On 2/19/2021 at 9:24 AM, Gerry Maddoux said:

What Ms. Haley and Mr. McConnell failed to recognize is that the 75M people who voted for Mr. Trump haven't--for the most part--changed their minds. They voted for Mr. Trump well aware of his warts.

Gerry, this is all true.  And the dissension and debate within the Republican Party and the stalwarts for Trump and the mainstream Republicans is rocking even the staid Vermont part of the Party - where the Party State Chair is a lunatic woman who cannot keep her composure (unfortunately) and rails against the Governor  (who is an exceptionally decent man, I get along really well with him), and the City of Burlington Republican Chair who has now quite publicly resigned, declaring that the State party has been hijacked by the crazies.  I scarf a portion of the Letter of Resignation just to give you a flavor of how far the dissension reaches, into the backwoods of rural Vermont:

---------------------------------

The unfortunate truth is that the Vermont Republican Party has now been hijacked by far-right extremists who have attached themselves (and thereby the party) to a dangerous crusade against the basic foundations of American democracy. Rather than doing the hard and necessary work of improving Vermonters’ lives and engaging constructively to move our state forward, they would rather embrace the easy answers of bigotry, divisiveness and destruction. They have undermined our institutions and have abandoned the decency and respect which have allowed our democracy to function for centuries. 

At some point, we all must ask ourselves whether we can continue to sacrifice our principles and morals by embracing unbridled populism and division. If Vermont Republicans wish to be seen as the party of values, as they so long have been, then they must recognize the moral imperatives of the moment and abandon the racism, recklessness and radicalism that have driven us to become a party so unrecognizable to many of its proudest and longest-serving members. 

.............

We should work to make Vermont affordable for everyone, not just for those with the resources and privilege to buy their way in, with a particular focus on meeting the needs of the most vulnerable among us. 

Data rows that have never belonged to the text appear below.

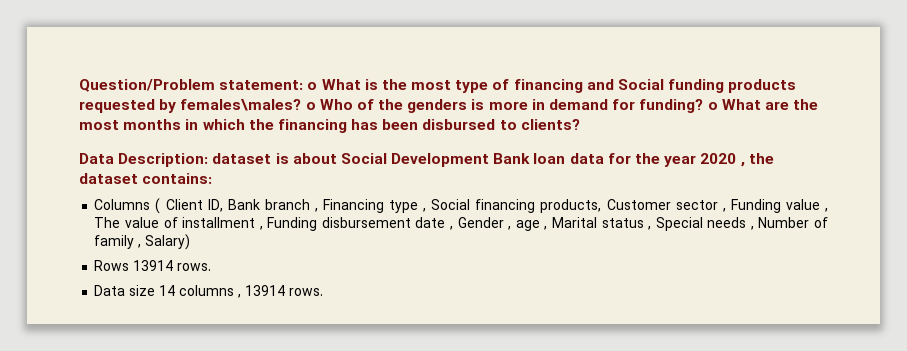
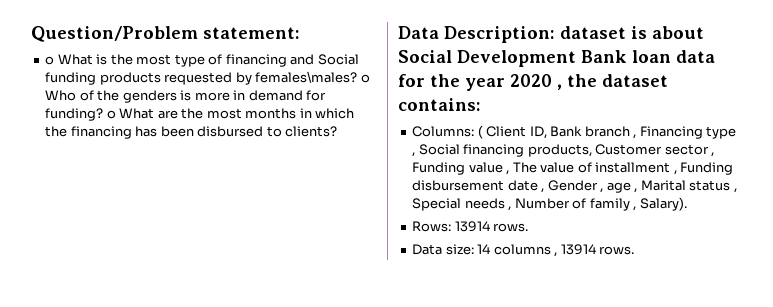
(304, 85) none -> (300, 33) //
[94,199,151,210] Columns -> [412,126,475,137] Columns:
[145,234,191,250] [94,260,130,271] Salary) // Rows -> [639,197,687,211] [412,221,452,232] Salary). // Rows:
[129,285,156,296] size -> [445,244,474,255] size:

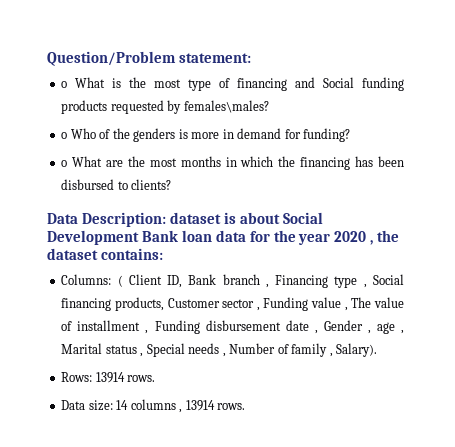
(358, 77) none -> (269, 106) //
(104, 114) none -> (351, 135) //

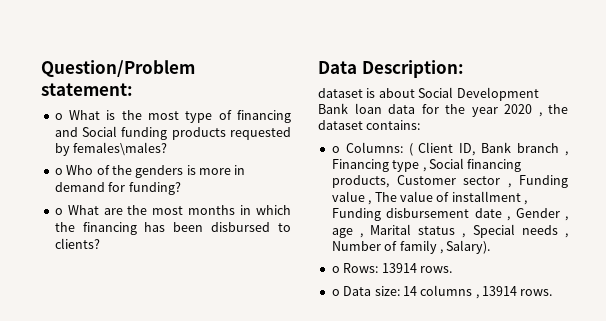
(166, 219) none -> (464, 69) //
(163, 254) none -> [331,146,340,153] o
(378, 350) none -> [331,266,340,273] o
(156, 378) none -> [331,289,340,296] o

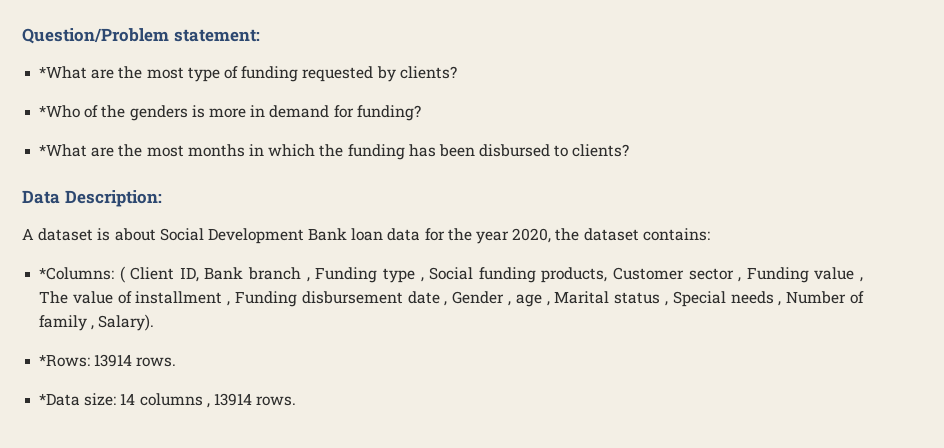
[54,110,116,120] o What is -> [39,66,115,79] *What are
[237,110,291,123] [54,126,291,140] [54,142,168,156] [54,165,94,175] financing and Social funding products requested by females\males? // o Who -> [241,66,457,82] [39,105,81,118] funding requested by clients? // *Who
[54,205,99,215] o What -> [39,144,88,157] *What
[82,222,137,235] financing -> [347,144,405,160] funding
(464, 69) none -> [22,228,34,240] A
[504,104,542,117] 2020 , -> [512,228,552,243] 2020,
[331,142,403,153] o Columns: -> [39,267,115,280] *Columns:
[331,159,389,172] Financing -> [315,267,378,283] Funding
[467,159,522,172] financing -> [478,267,536,283] funding
[331,263,379,273] o Rows: -> [39,354,91,367] *Rows:
[331,286,372,296] o Data -> [39,393,81,406] *Data

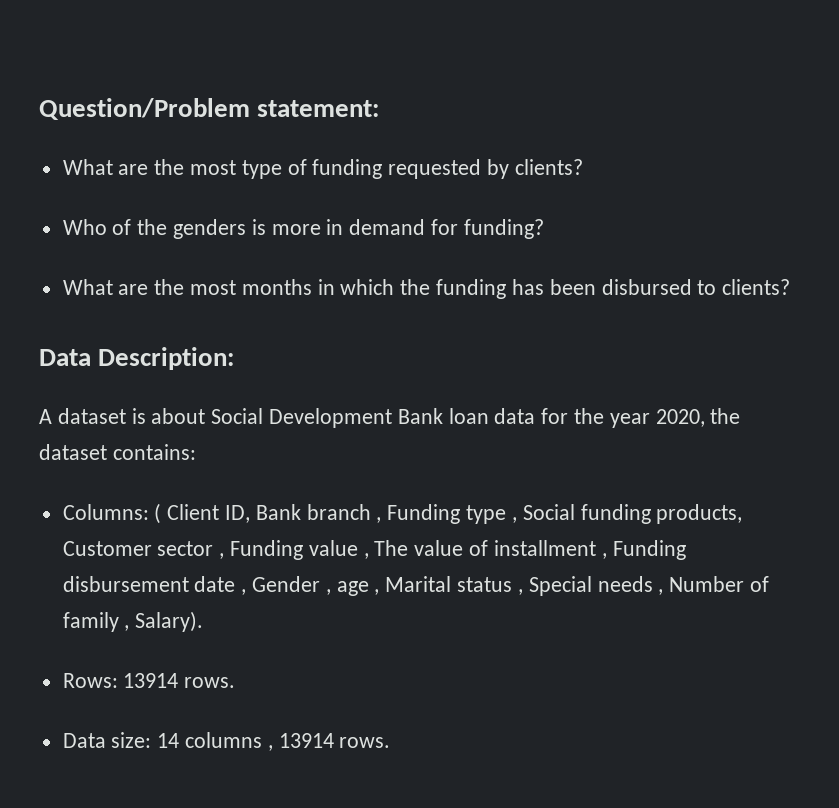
[39,66,88,79] *What -> [62,159,113,175] What
[39,105,81,118] *Who -> [62,219,107,235] Who
[39,144,88,157] *What -> [62,279,113,295] What
[39,267,115,280] *Columns: -> [62,504,149,520] Columns:
[39,354,91,367] *Rows: -> [62,673,118,688] Rows:
[39,393,81,406] *Data -> [62,733,106,748] Data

We should advocate for a balanced budget, not undermine our funding system by slashing revenues and expecting working families to pick up the tab.

We should be proud to stand for racial equity, not fan the flames of civil unrest by spewing racist dog whistles and supporting the elements of white supremacy found within Vermont communities. 

We should work to conserve our precious environment by taking meaningful, sensible action to fight climate change, rather than selling our grandchildren’s future to the highest-bidding corporate interests.

We should stand for individual freedoms by working to ensure those freedoms for all citizens, not to undermine civil rights through voter suppression and the use of violent, discriminatory policing. 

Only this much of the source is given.